O'REILLY: But is it going to reach the Palin level? Is it going to get to be that hostile?
GOLDBERG: It could. Well, it will if he catches on. If he doesn't catch on, it won't. But if he does, it will get real nasty because look, as I say, the media is insular. They see -- if he were the least important governor in the United States, they would take him more seriously than Donald Trump, businessman and TV show, you know, impresario, whatever you want to call him. They just don't take that kind of thing seriously. And I want to emphasize the point I made earlier, that to a lot of Americans it is a big plus in this day and age not being a politician.
O'REILLY: No, I know. But the media can get you...
GOLDBERG: That's what Trump has going for him.
O'REILLY: The media can get you off your game by relentless personal attacks, and we've seen that in the Sarah Palin stuff. Beginning to mock you; you get on all the shows. The late-night guys go after you. "Saturday Night Live," and they make you a joke, which...
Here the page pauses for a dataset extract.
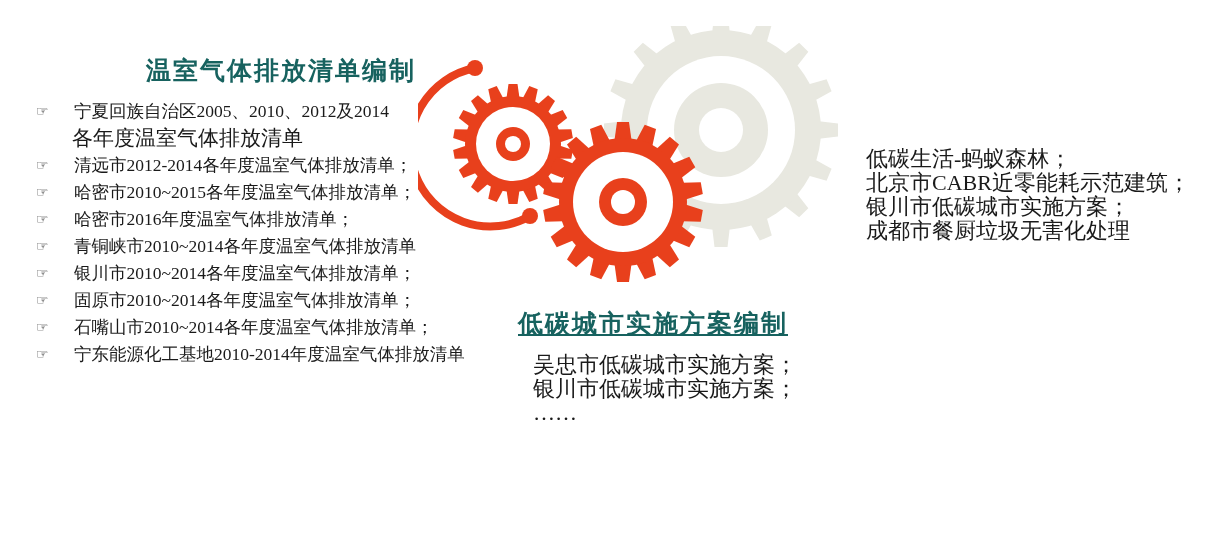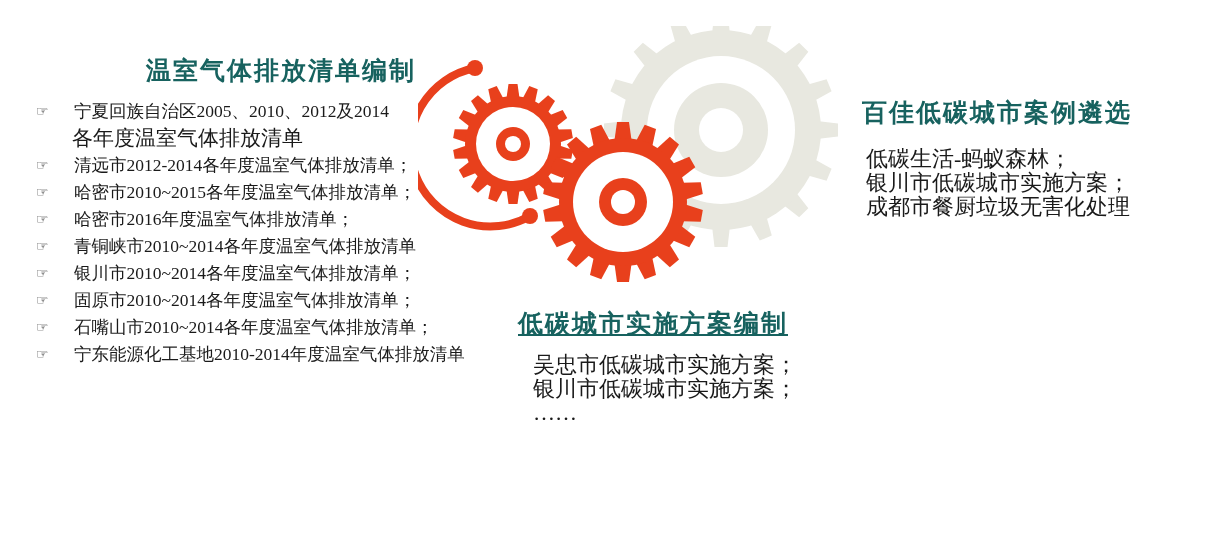"百佳低碳城市案例遴选" div.sec-title { html: <div>百佳低碳城市案例遴选</div> -> none }
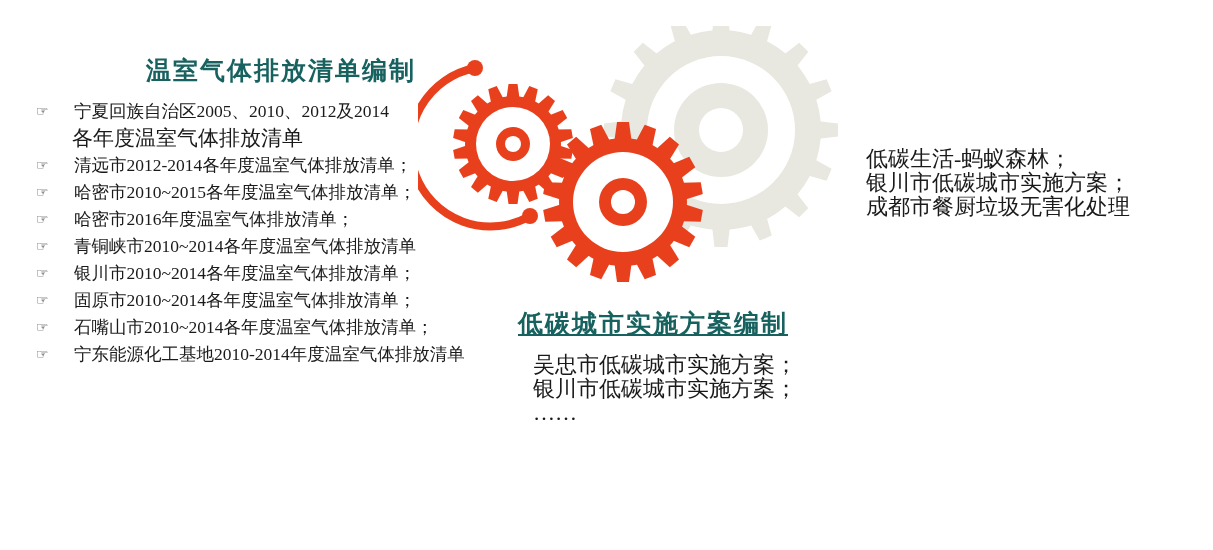"北京市CABR近零能耗示范建筑；" div { html: none -> <div>北京市CABR近零能耗示范建筑；</div> }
GOLDBERG: It will happen. It will happen.
O'REILLY: Yes, I think it will, too, if Trump starts, as you said, to get traction.
Now, last week we also reported about the GE tax story, great story, where they are not paying any taxes because they are parking money offshore and CEO Jeffrey Immelt is heading up a presidential commission on trying to get jobs in the United States. So, I mean, obviously this can't go on much longer. But there really hasn't been an outcry by the media about this. There's been some reportage, not a lot.
GOLDBERG: This is something you know, Bill, but let me explain to the civilians out there how this works. When producers and anchors come in in the morning, and even before they come in in the morning, the first thing they do is they read page one of The New York Times. That's how they decide what they're going to put on the news that night because The New York Times sets the agenda. If The New York Times went on strike, they'd have no idea what to put on the nightly news. Are we supposed to believe in this case that Brian Williams and his producers read page one of The New York Times and then decided that this wasn't a news story? No. That's not how it happened. This was embarrassing…
O'REILLY: Because The New York Times did run this on page one.
GOLDBERG: Yes, they did. But this was simply a matter. It's very simple. It was embarrassing to one of NBC's parent companies. That's why they didn't run it. But NBC, by the way, they lose credibility when they do that because then the viewer understands that they care more about themselves than they care about the viewer.
O'REILLY: But I don't want to stick up for NBC. You know how I feel about them. But the financial press in general didn't really rush to this story. They didn't because the financial press in general upholds the loopholes that allows GE to legally -- to park that money offshore. And that was it. That was our debate. I've got to go. Real quick on the last word?
GOLDBERG: No. No.
O'REILLY: So Bernie broke -- breaks the big story. He's saying that, at this point, Trump is running. And he was right about Couric being out of there at CBS, so you got to take it seriously. Thank you, Bernie.